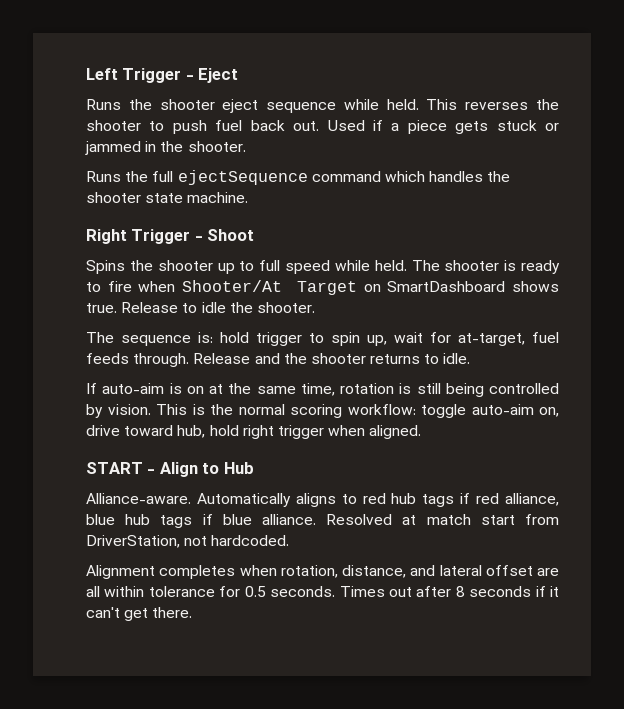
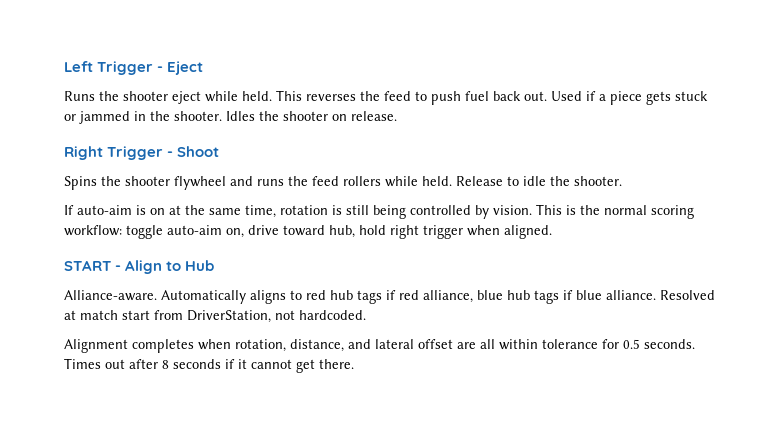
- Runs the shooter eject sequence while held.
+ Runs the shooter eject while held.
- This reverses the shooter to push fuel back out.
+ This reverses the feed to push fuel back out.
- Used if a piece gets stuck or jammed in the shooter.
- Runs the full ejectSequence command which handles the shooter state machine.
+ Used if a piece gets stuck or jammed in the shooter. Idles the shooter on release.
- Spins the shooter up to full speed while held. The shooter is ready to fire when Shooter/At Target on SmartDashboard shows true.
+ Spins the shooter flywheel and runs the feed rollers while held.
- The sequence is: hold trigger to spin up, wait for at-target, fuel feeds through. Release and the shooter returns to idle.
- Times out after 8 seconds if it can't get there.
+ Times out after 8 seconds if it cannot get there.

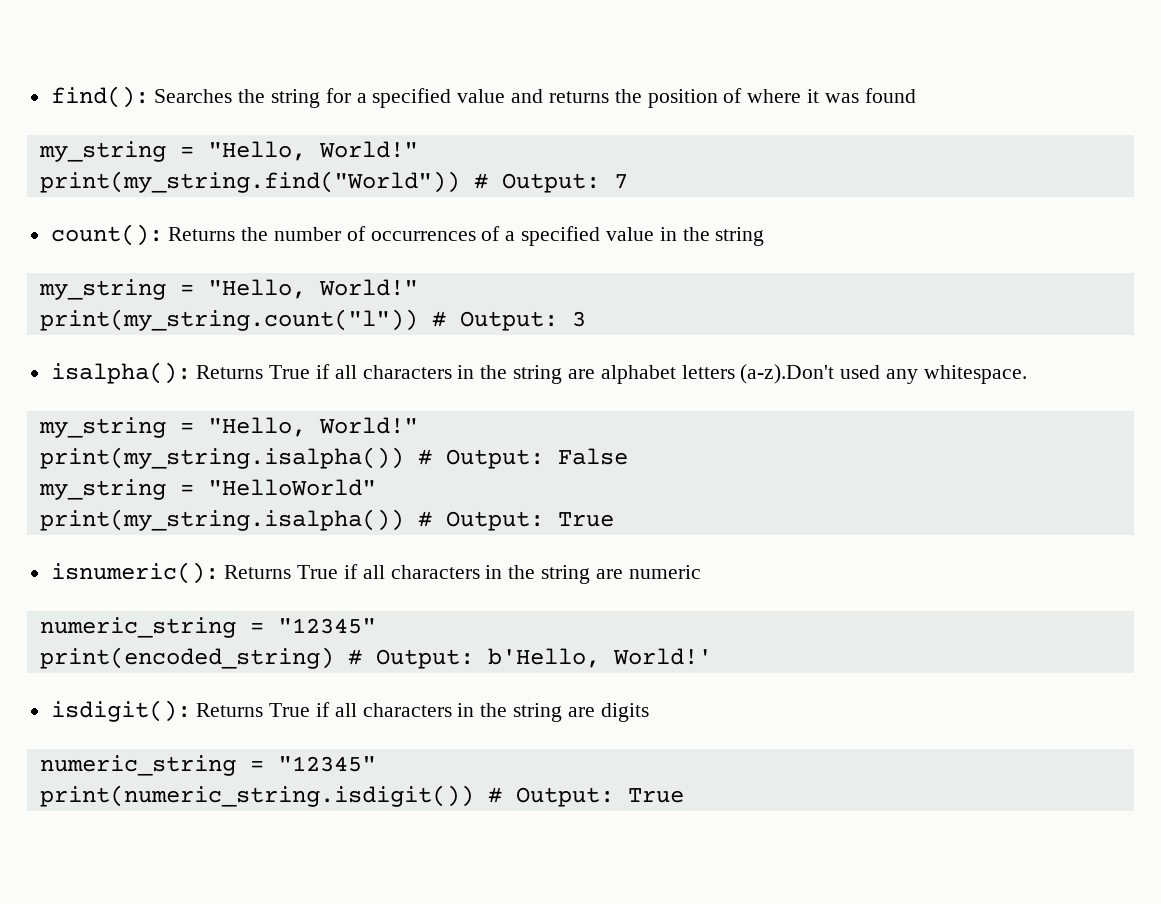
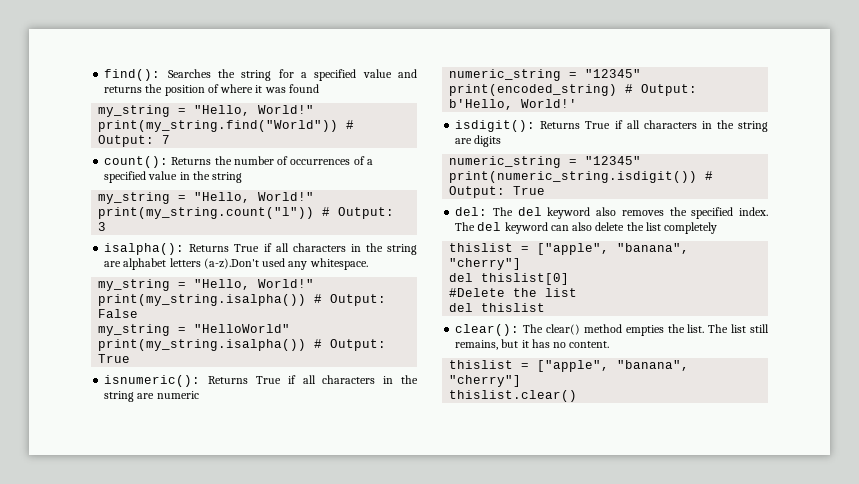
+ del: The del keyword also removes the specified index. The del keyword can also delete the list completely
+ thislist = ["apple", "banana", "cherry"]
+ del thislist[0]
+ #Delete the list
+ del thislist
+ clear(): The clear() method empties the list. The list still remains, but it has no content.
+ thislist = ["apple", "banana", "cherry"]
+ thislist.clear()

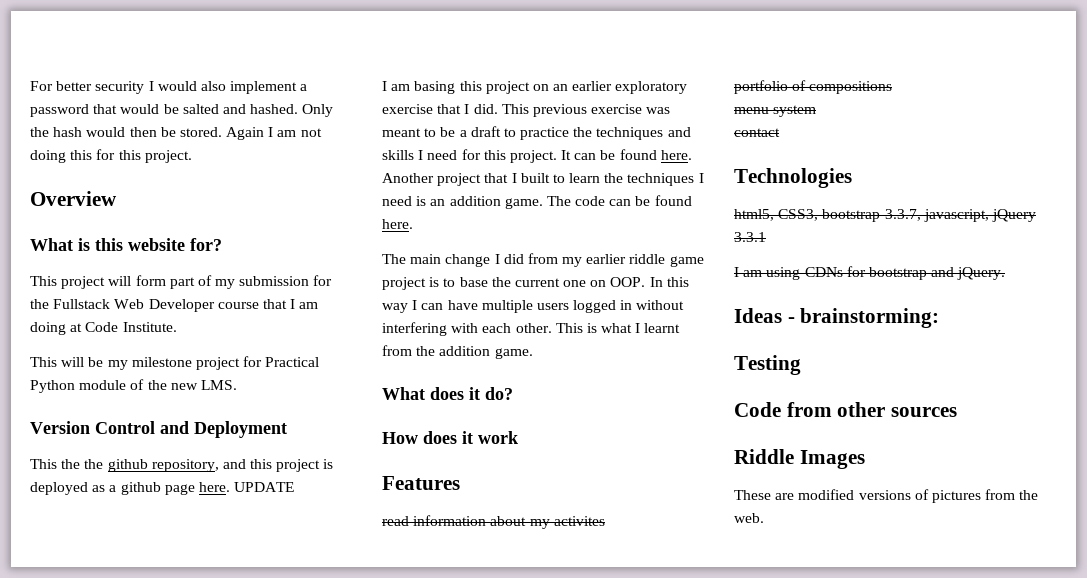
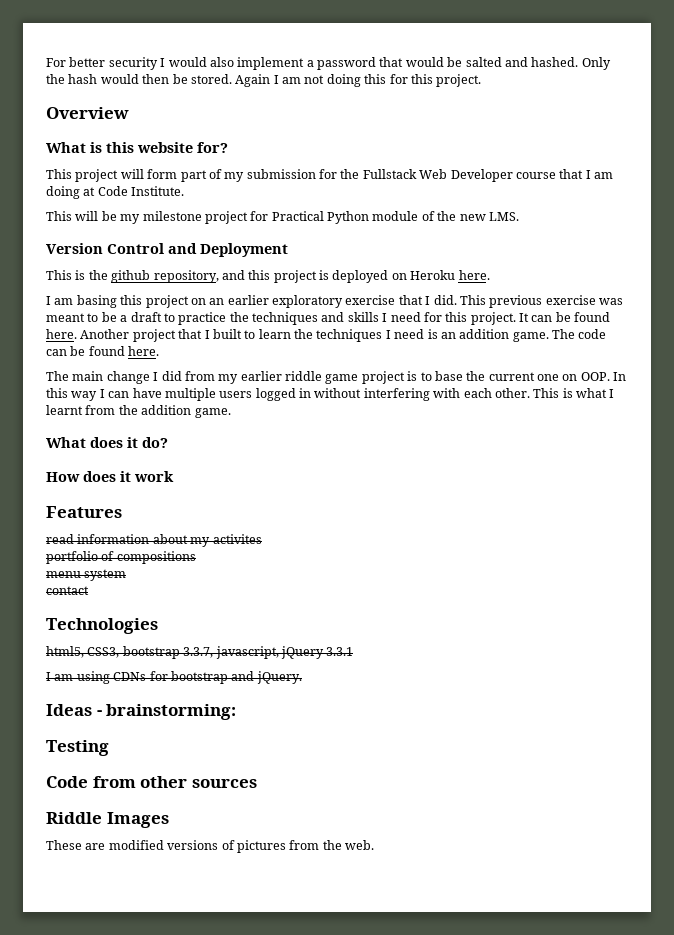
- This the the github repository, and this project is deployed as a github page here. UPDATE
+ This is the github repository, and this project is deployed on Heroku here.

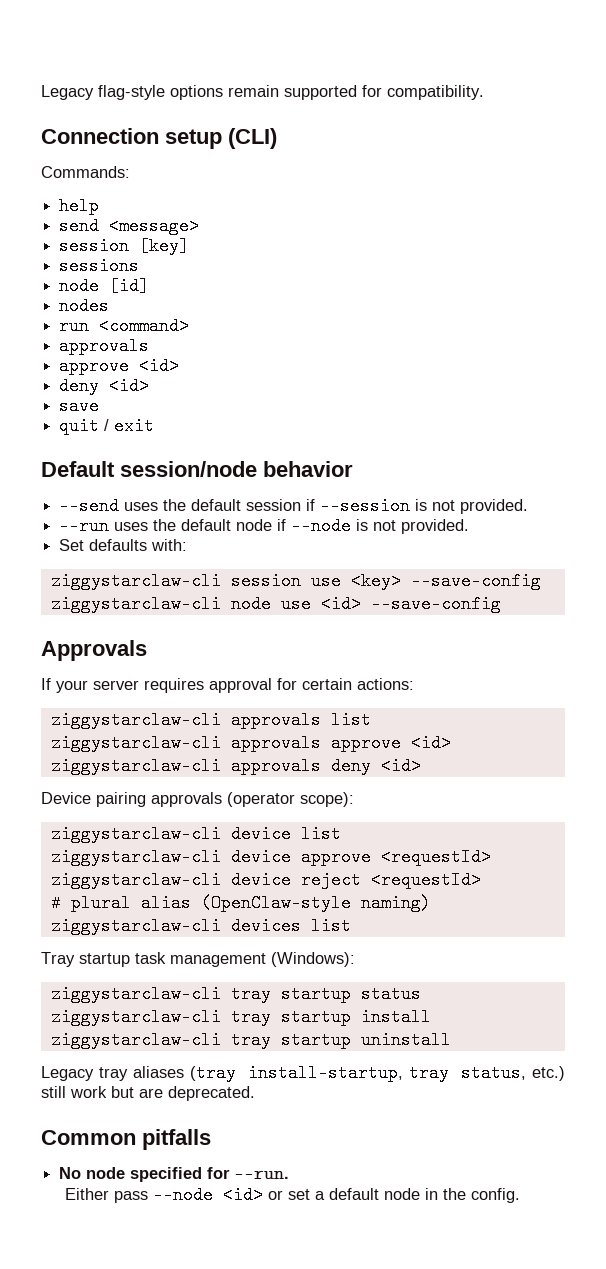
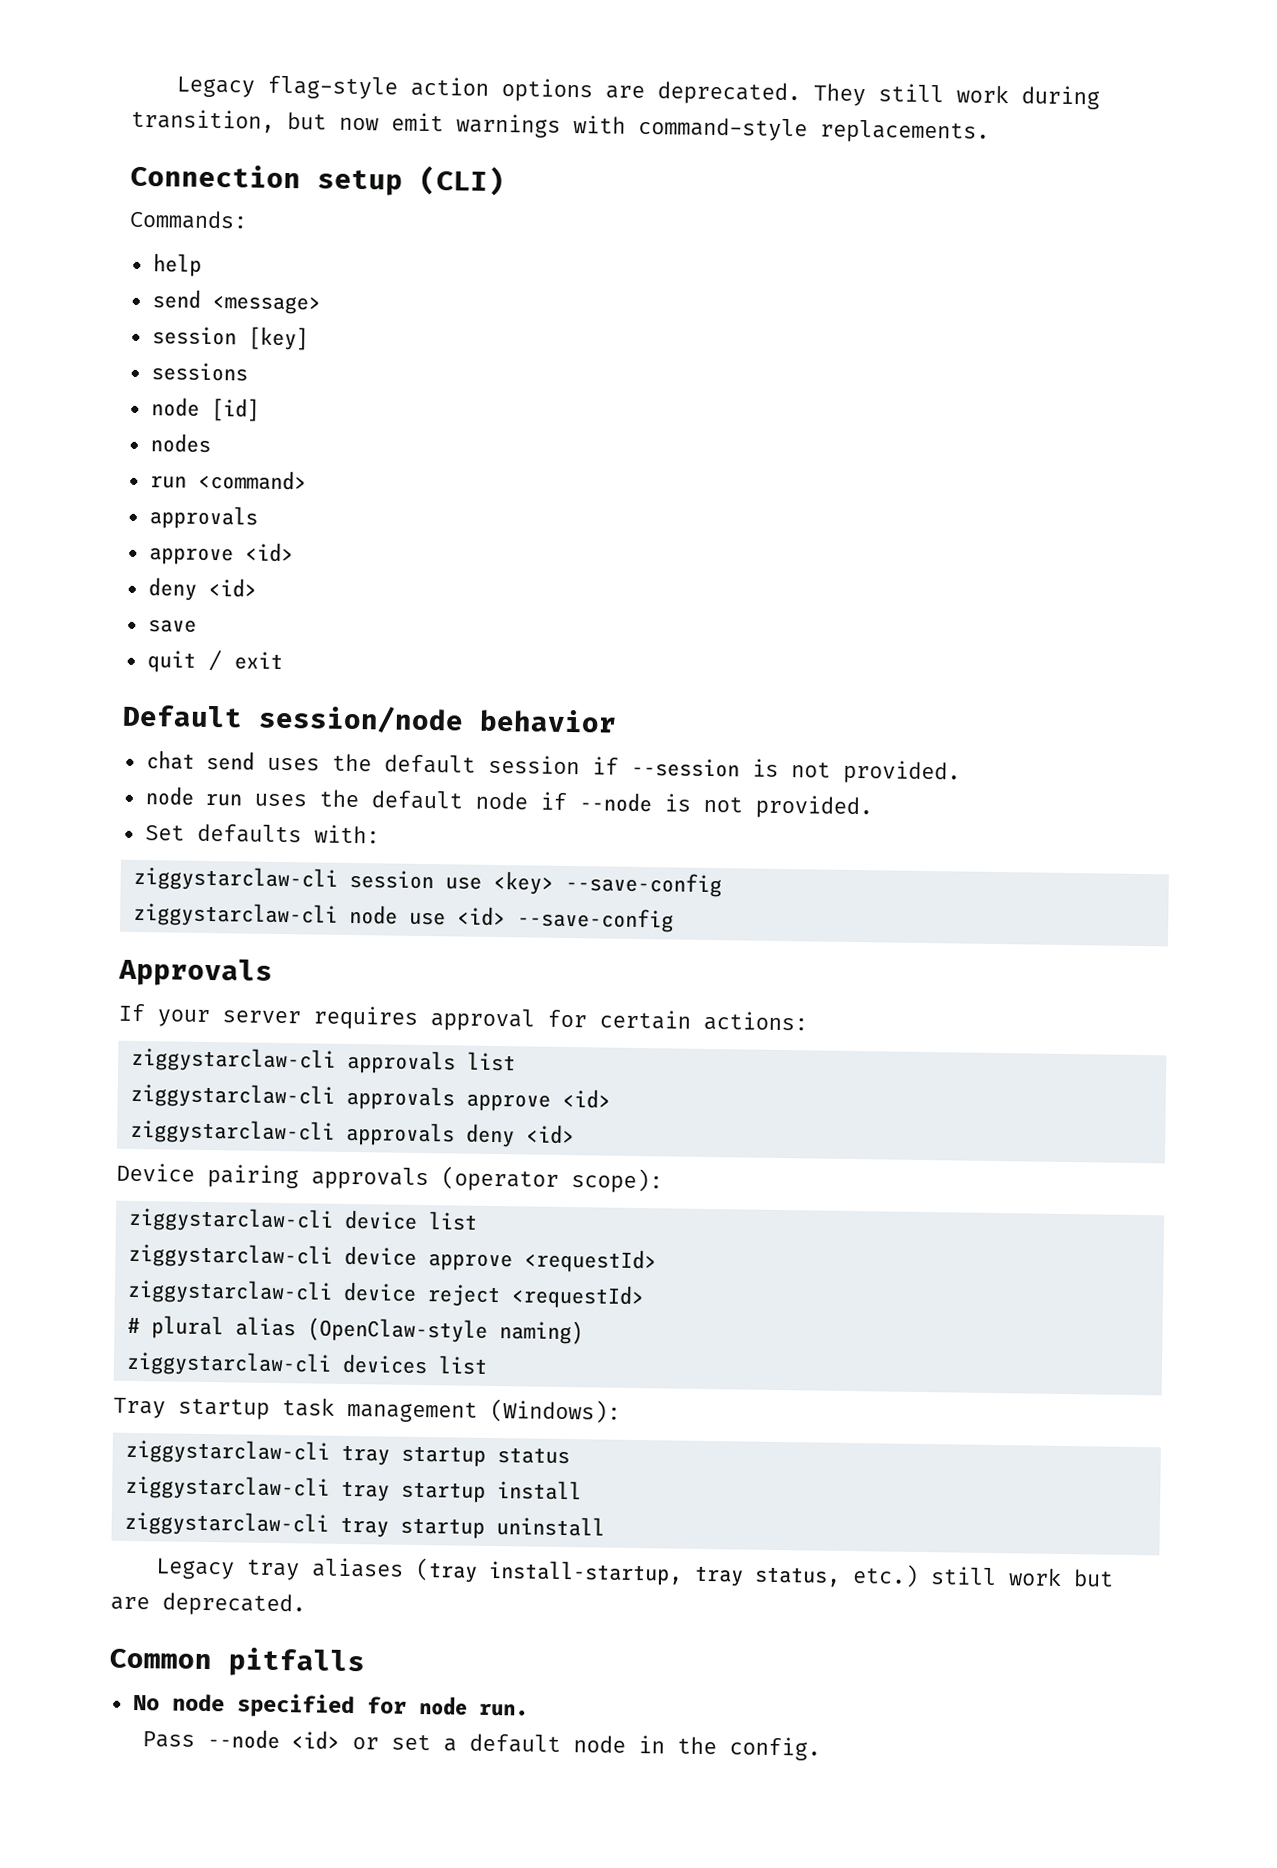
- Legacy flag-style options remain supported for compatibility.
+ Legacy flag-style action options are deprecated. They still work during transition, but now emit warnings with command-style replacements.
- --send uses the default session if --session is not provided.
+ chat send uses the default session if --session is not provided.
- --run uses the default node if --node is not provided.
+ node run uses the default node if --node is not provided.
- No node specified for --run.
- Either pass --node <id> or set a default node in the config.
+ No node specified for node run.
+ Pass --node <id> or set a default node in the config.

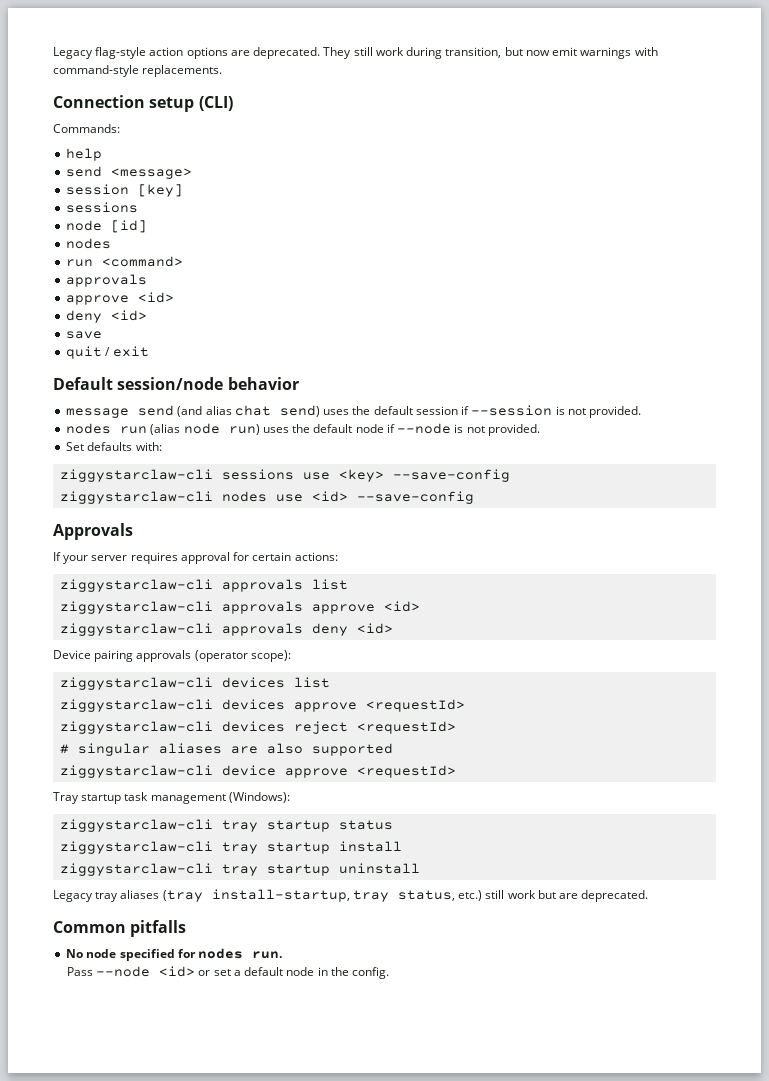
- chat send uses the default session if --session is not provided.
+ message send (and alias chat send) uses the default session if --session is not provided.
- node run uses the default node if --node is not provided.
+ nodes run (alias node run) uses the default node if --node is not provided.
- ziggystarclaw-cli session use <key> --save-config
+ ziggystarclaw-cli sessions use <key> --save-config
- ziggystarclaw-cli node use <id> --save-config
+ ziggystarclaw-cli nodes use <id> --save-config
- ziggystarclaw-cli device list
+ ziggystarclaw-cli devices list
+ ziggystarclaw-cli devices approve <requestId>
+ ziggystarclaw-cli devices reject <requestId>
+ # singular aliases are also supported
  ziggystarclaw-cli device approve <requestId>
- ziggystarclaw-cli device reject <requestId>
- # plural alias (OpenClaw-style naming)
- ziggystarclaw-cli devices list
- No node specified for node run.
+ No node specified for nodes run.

####

Your task is to copy each line from the material above that includes the word "save".

- ziggystarclaw-cli session use <key> --save-config
+ ziggystarclaw-cli sessions use <key> --save-config
- ziggystarclaw-cli node use <id> --save-config
+ ziggystarclaw-cli nodes use <id> --save-config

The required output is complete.